WHAT IS REQUIRED: Print every line of the listing below, starting with the line that holds "ADAPT MONOGRAM SEAMLESS" and going on through the line that holds "total: 9695.99 -> 11465.99", both included, and print nothing else.

(PROVIDED DATA)

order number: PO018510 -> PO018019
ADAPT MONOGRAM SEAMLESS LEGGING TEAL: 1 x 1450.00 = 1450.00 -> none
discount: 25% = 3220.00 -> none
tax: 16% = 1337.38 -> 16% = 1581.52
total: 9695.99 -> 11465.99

(End PROVIDED DATA)
(PROVIDED DATA)

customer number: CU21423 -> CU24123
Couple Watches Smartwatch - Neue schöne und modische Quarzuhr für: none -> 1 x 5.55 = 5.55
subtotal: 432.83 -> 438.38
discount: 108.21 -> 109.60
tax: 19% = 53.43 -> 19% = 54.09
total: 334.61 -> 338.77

(End PROVIDED DATA)
(PROVIDED DATA)

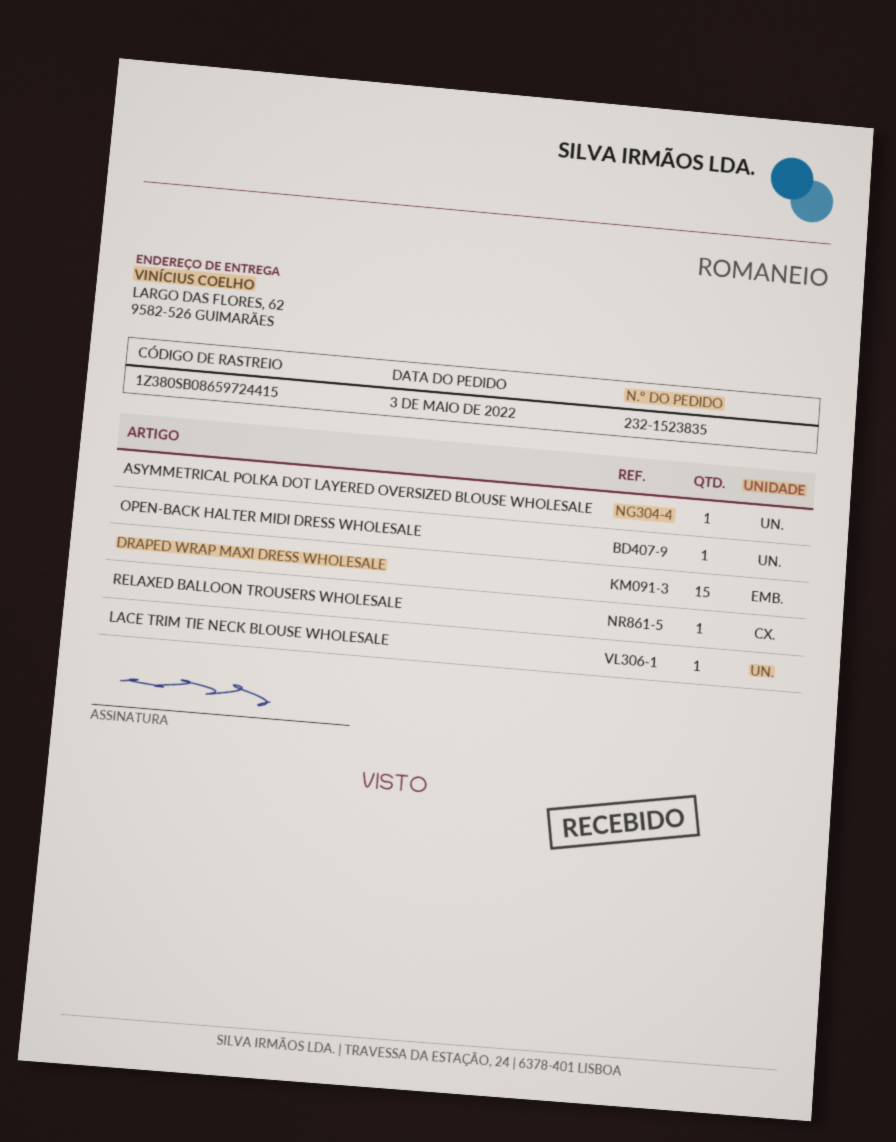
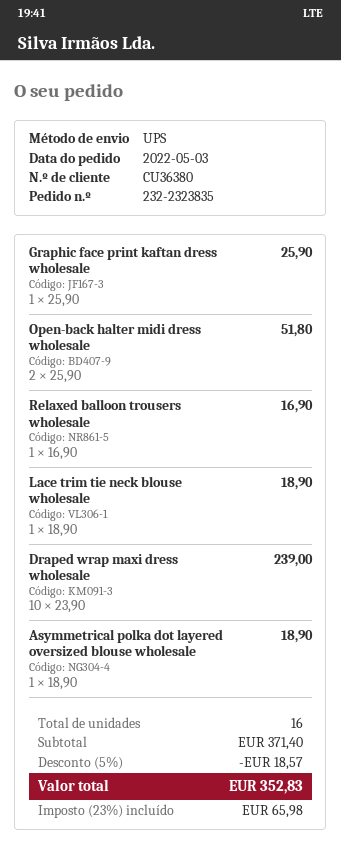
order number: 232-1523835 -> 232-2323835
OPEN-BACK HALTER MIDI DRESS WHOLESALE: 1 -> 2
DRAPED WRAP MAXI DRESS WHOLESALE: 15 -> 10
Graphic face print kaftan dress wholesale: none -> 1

(End PROVIDED DATA)

ANSWER SECTION:
ADAPT MONOGRAM SEAMLESS LEGGING TEAL: 1 x 1450.00 = 1450.00 -> none
discount: 25% = 3220.00 -> none
tax: 16% = 1337.38 -> 16% = 1581.52
total: 9695.99 -> 11465.99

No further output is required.